- YOUR OBJECTIVE
Set the images aside and retype the whole listing exactly.
━━━ SOURCE DATA ━━━
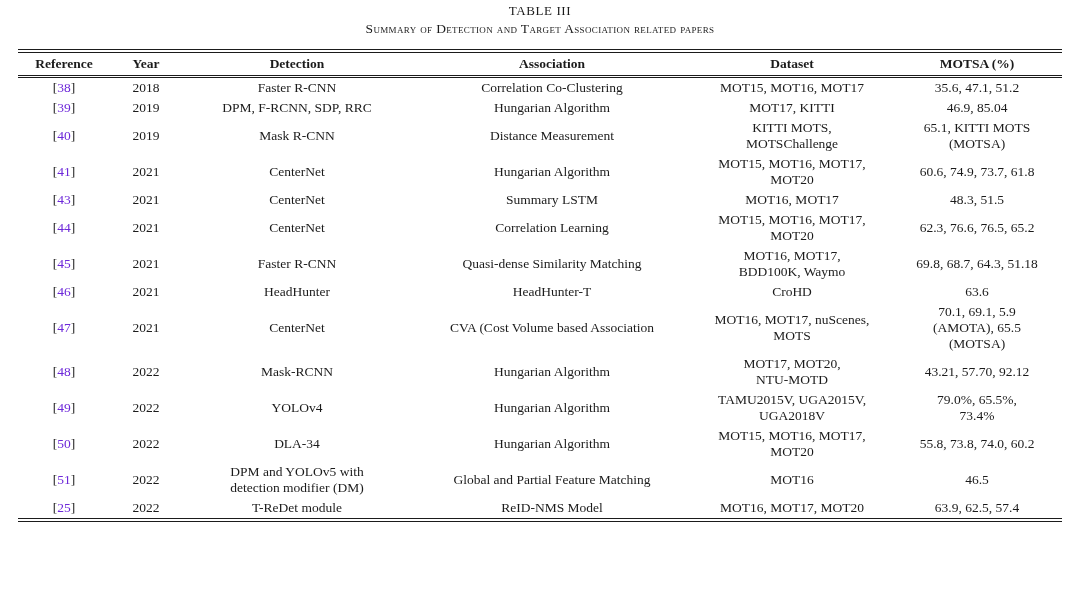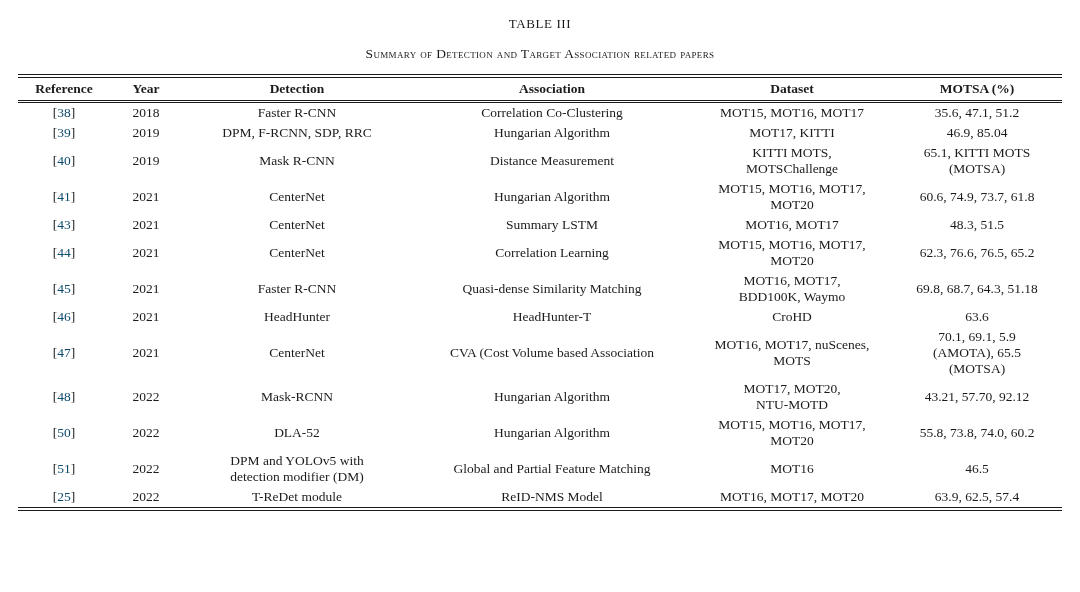"TABLE III" .caption { padding-top: 16px -> 3px }
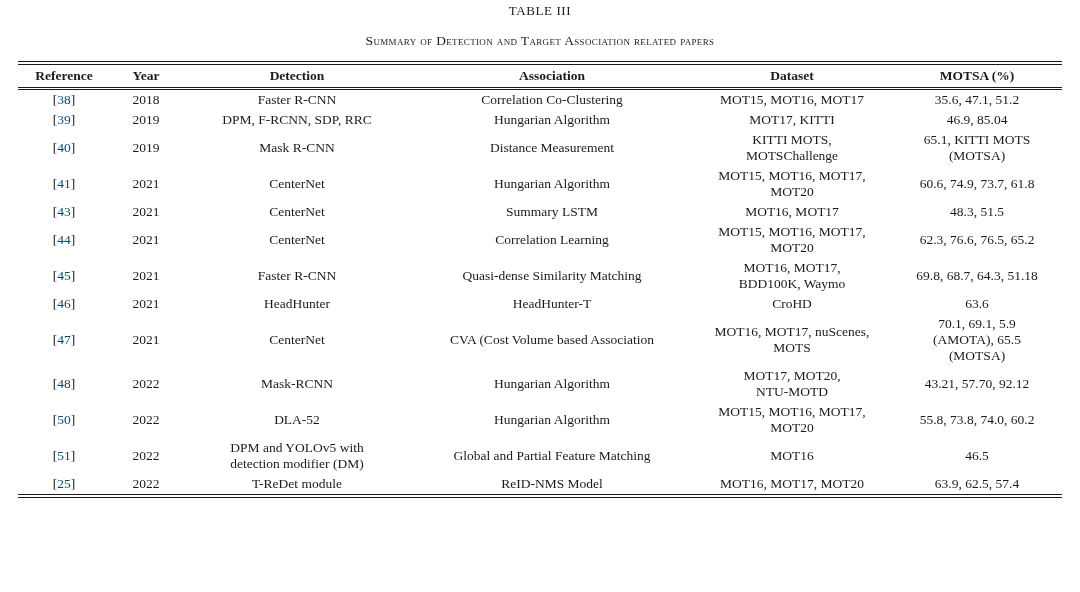"Summary of Detection and Target" .caption-title { margin-top: 14px -> 2px }
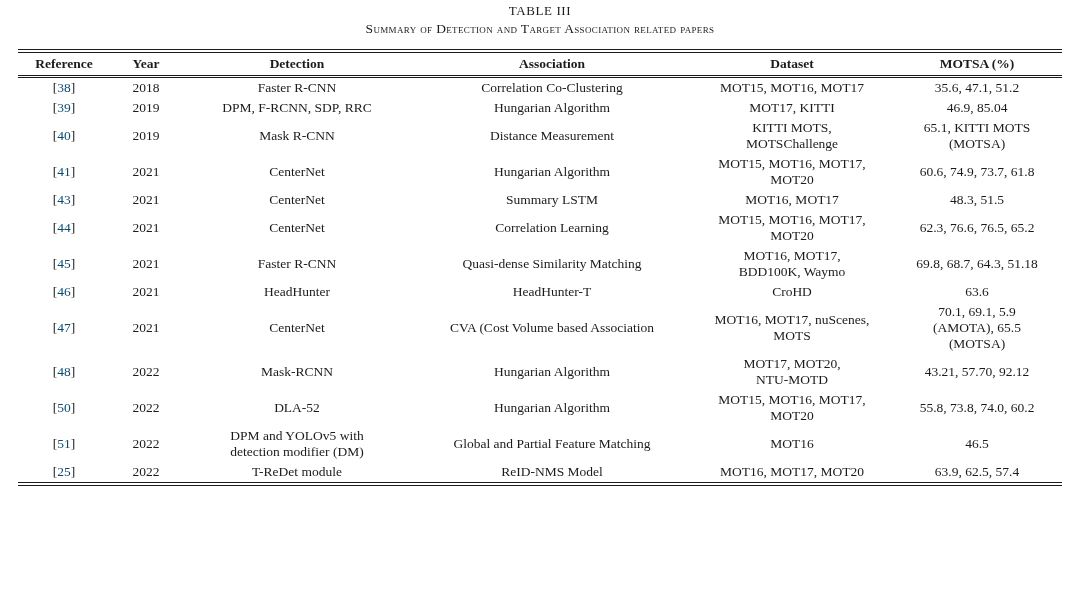"38" a.cite { color: #0c4a6e -> #6d28d9 }
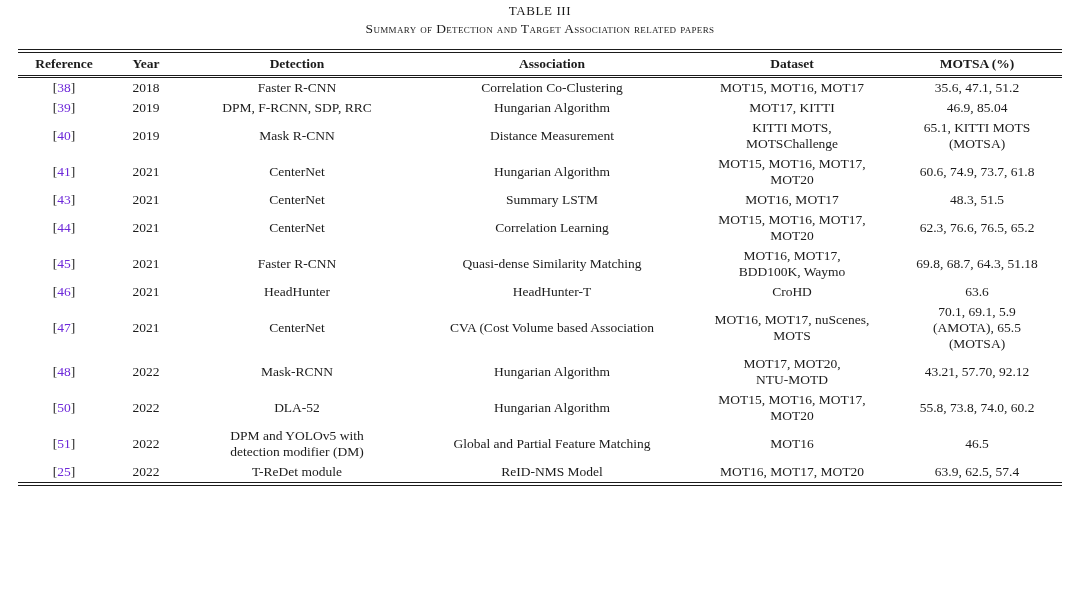"[49]" tr { html: none -> <tr> <td><span>[</span><a>49</a><span>]</span></td> <td>2022</td> <td>YOLOv4</td> <td>Hungarian Algorithm</td> <td>TAMU2015V, UGA2015V, UGA2018V</td> <td>79.0%, 65.5%, 73.4%</td> </tr> }
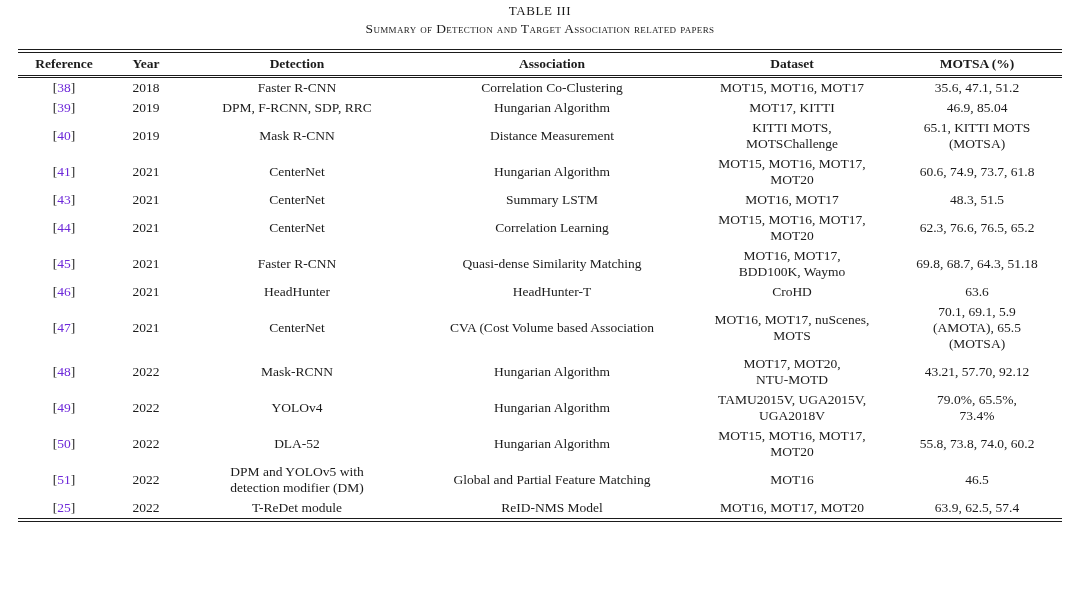"DLA-52" td { text: DLA-52 -> DLA-34 }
━━━
- FINAL ANSWER
"TABLE III" .caption { padding-top: 16px -> 3px }
"Summary of Detection and Target" .caption-title { margin-top: 14px -> 2px }
"38" a.cite { color: #0c4a6e -> #6d28d9 }
"[49]" tr { html: none -> <tr> <td><span>[</span><a>49</a><span>]</span></td> <td>2022</td> <td>YOLOv4</td> <td>Hungarian Algorithm</td> <td>TAMU2015V, UGA2015V, UGA2018V</td> <td>79.0%, 65.5%, 73.4%</td> </tr> }
"DLA-52" td { text: DLA-52 -> DLA-34 }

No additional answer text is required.